TASK OBJECTIVE> Without the pictures, copy the entries below word for word.

EXTRACTED MATERIAL>
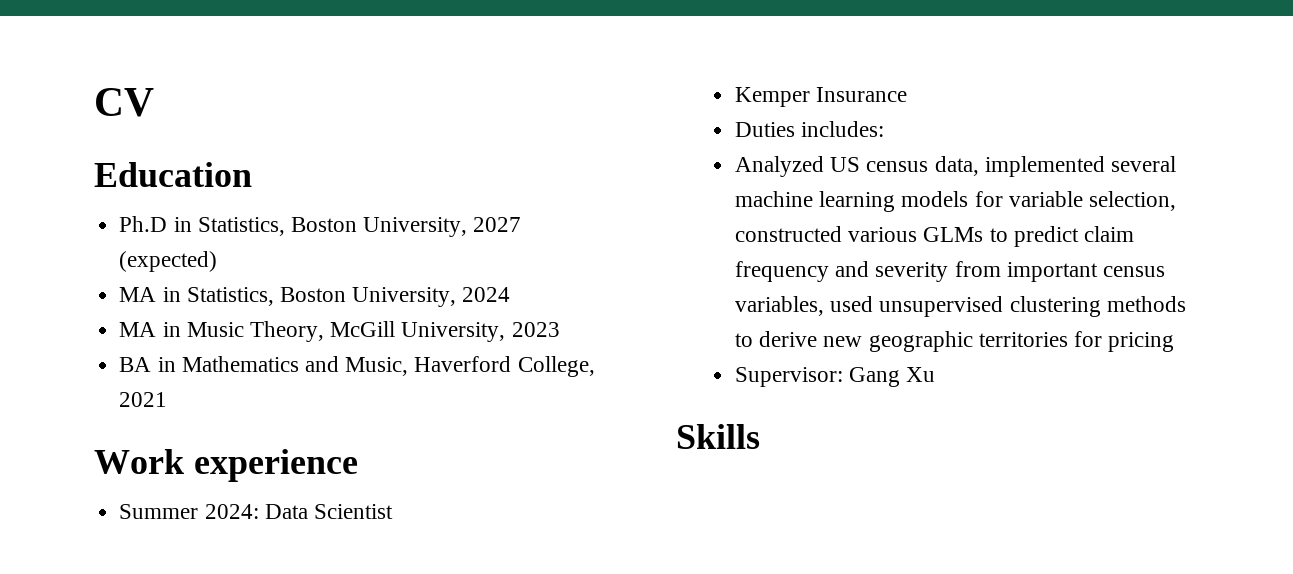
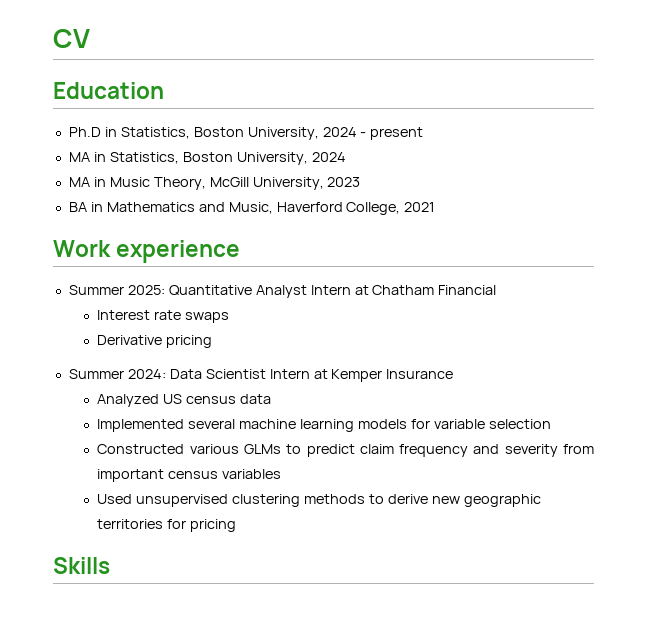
- Ph.D in Statistics, Boston University, 2027 (expected)
+ Ph.D in Statistics, Boston University, 2024 - present
+ Summer 2025: Quantitative Analyst Intern at Chatham Financial
+ Interest rate swaps
+ Derivative pricing
- Summer 2024: Data Scientist
- Kemper Insurance
+ Summer 2024: Data Scientist Intern at Kemper Insurance
- Duties includes:
- Analyzed US census data, implemented several machine learning models for variable selection, constructed various GLMs to predict claim frequency and severity from important census variables, used unsupervised clustering methods to derive new geographic territories for pricing
+ Analyzed US census data
+ Implemented several machine learning models for variable selection
+ Constructed various GLMs to predict claim frequency and severity from important census variables
+ Used unsupervised clustering methods to derive new geographic territories for pricing
- Supervisor: Gang Xu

OUTPUT OF THE EXERCISE>
- Ph.D in Statistics, Boston University, 2027 (expected)
+ Ph.D in Statistics, Boston University, 2024 - present
+ Summer 2025: Quantitative Analyst Intern at Chatham Financial
+ Interest rate swaps
+ Derivative pricing
- Summer 2024: Data Scientist
- Kemper Insurance
+ Summer 2024: Data Scientist Intern at Kemper Insurance
- Duties includes:
- Analyzed US census data, implemented several machine learning models for variable selection, constructed various GLMs to predict claim frequency and severity from important census variables, used unsupervised clustering methods to derive new geographic territories for pricing
+ Analyzed US census data
+ Implemented several machine learning models for variable selection
+ Constructed various GLMs to predict claim frequency and severity from important census variables
+ Used unsupervised clustering methods to derive new geographic territories for pricing
- Supervisor: Gang Xu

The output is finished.